## What you are asked to do
Transcribe every record verbatim; no pictures.

■ ■ ■ ■ ■ ■ ■

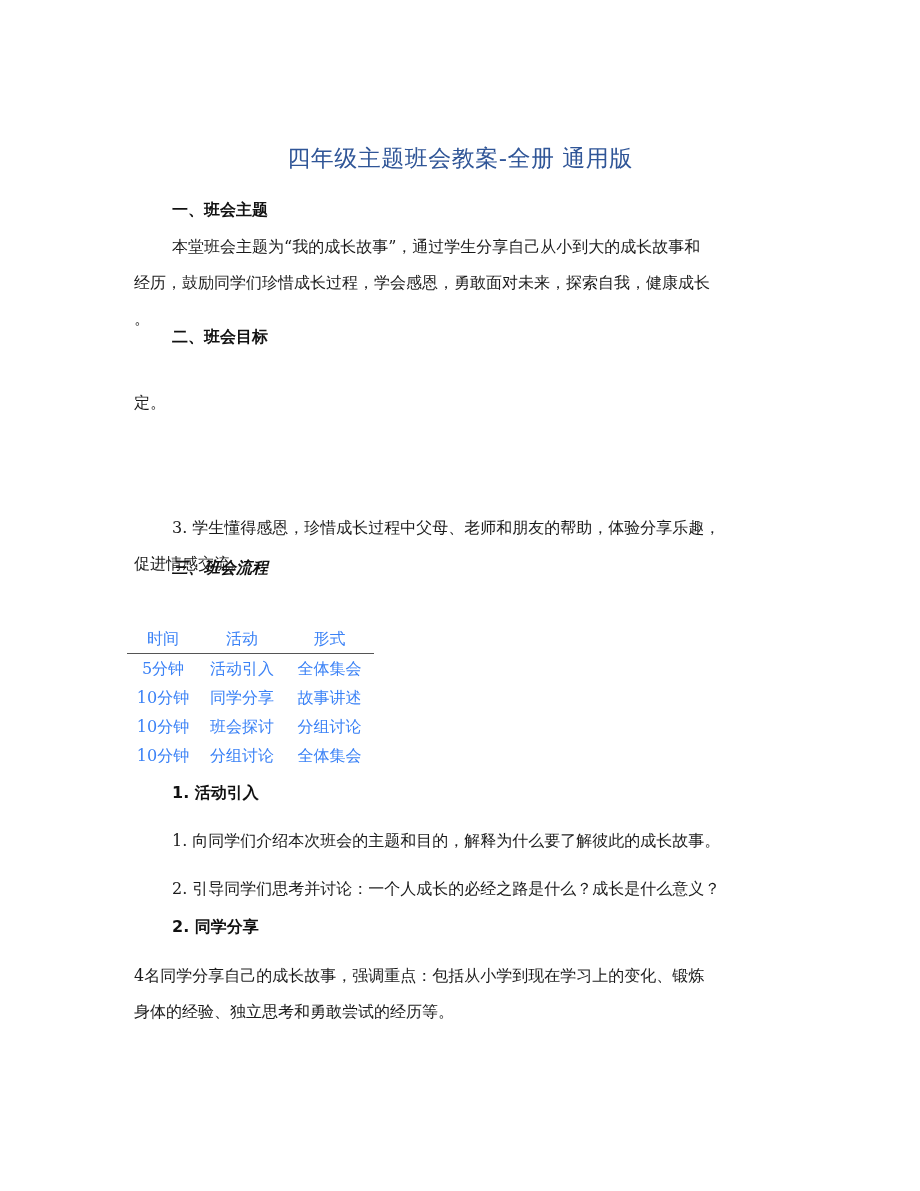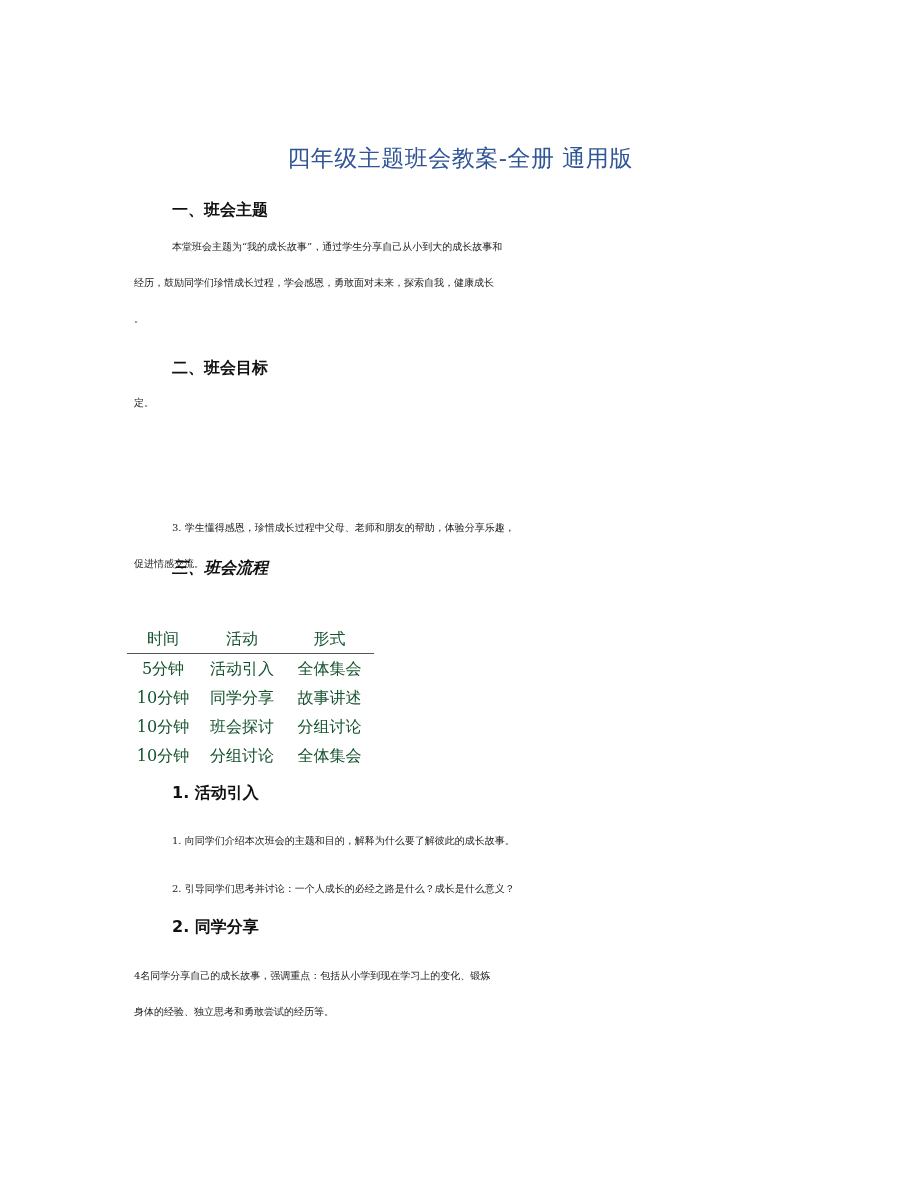--- a/index.html
+++ b/index.html
@@ -45,7 +45,7 @@
       position: absolute;
       left: 134px;
       width: 652px;
-      font-size: 10px;
+      font-size: 16px;
       line-height: 36px;
       color: #1a1a1a;
       text-align: justify;

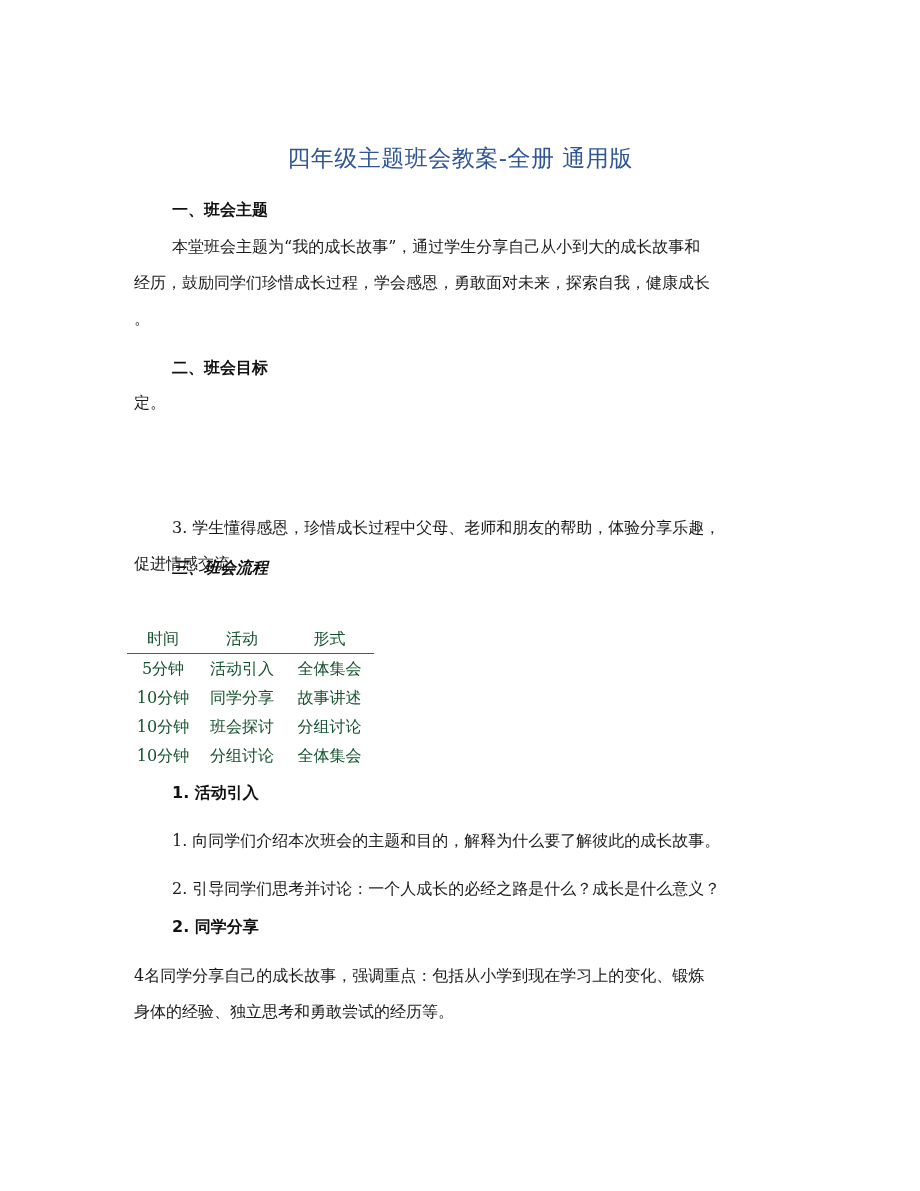--- a/index.html
+++ b/index.html
@@ -87,7 +87,7 @@
     <div>。</div>
   </div>
 
-  <div class="h" style="top:358px;text-align:right;">二、班会目标</div>
+  <div class="h" style="top:327px;text-align:right;">二、班会目标</div>
   <div class="p" style="top:385px;">
     <div>定。</div>
   </div>

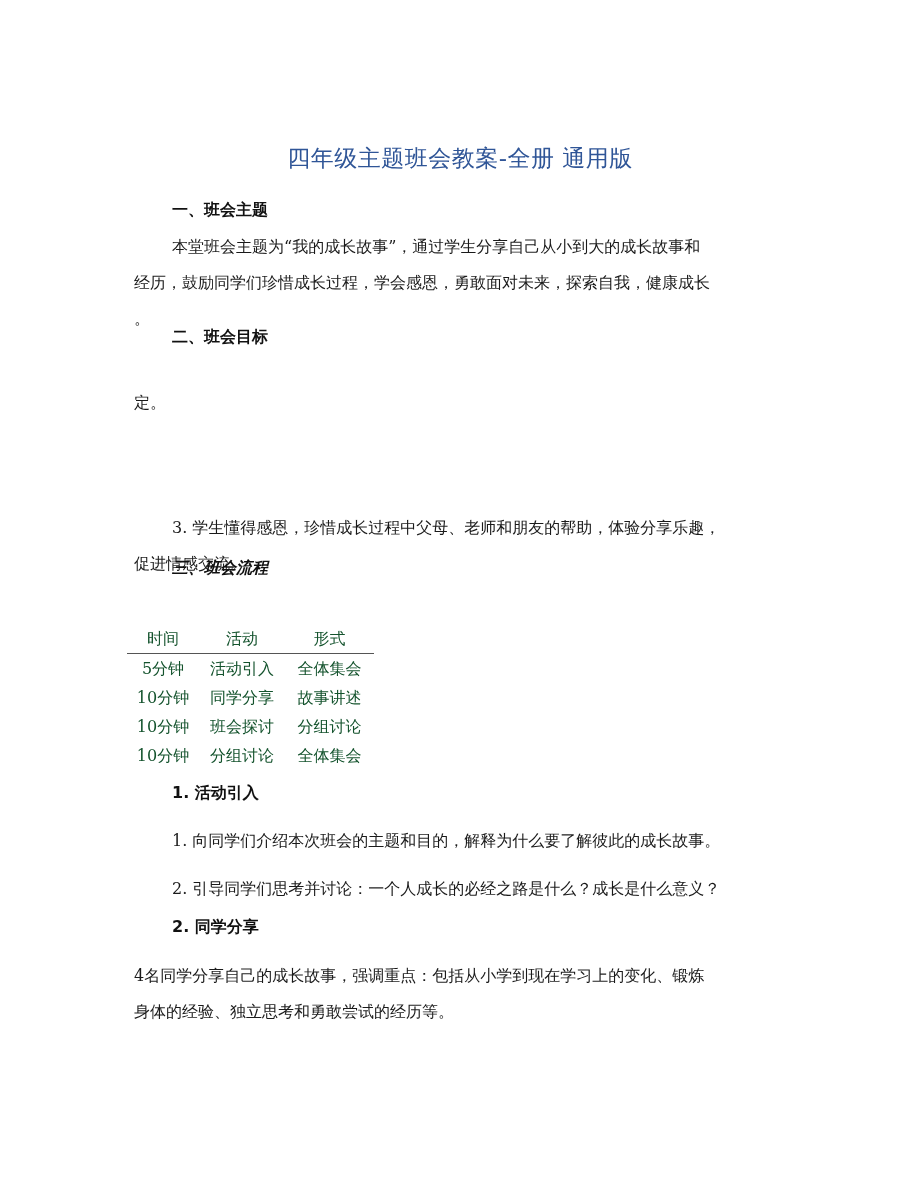--- a/index.html
+++ b/index.html
@@ -56,7 +56,7 @@
       top: 624px;
       width: 247px;
       font-size: 16px;
-      color: #14532d;
+      color: #3b82f6;
     }
     .table .row {
       display: flex;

■ ■ ■ ■ ■ ■ ■

## Exercise result
--- a/index.html
+++ b/index.html
@@ -45,7 +45,7 @@
       position: absolute;
       left: 134px;
       width: 652px;
-      font-size: 10px;
+      font-size: 16px;
       line-height: 36px;
       color: #1a1a1a;
       text-align: justify;

--- a/index.html
+++ b/index.html
@@ -87,7 +87,7 @@
     <div>。</div>
   </div>
 
-  <div class="h" style="top:358px;text-align:right;">二、班会目标</div>
+  <div class="h" style="top:327px;text-align:right;">二、班会目标</div>
   <div class="p" style="top:385px;">
     <div>定。</div>
   </div>

--- a/index.html
+++ b/index.html
@@ -56,7 +56,7 @@
       top: 624px;
       width: 247px;
       font-size: 16px;
-      color: #14532d;
+      color: #3b82f6;
     }
     .table .row {
       display: flex;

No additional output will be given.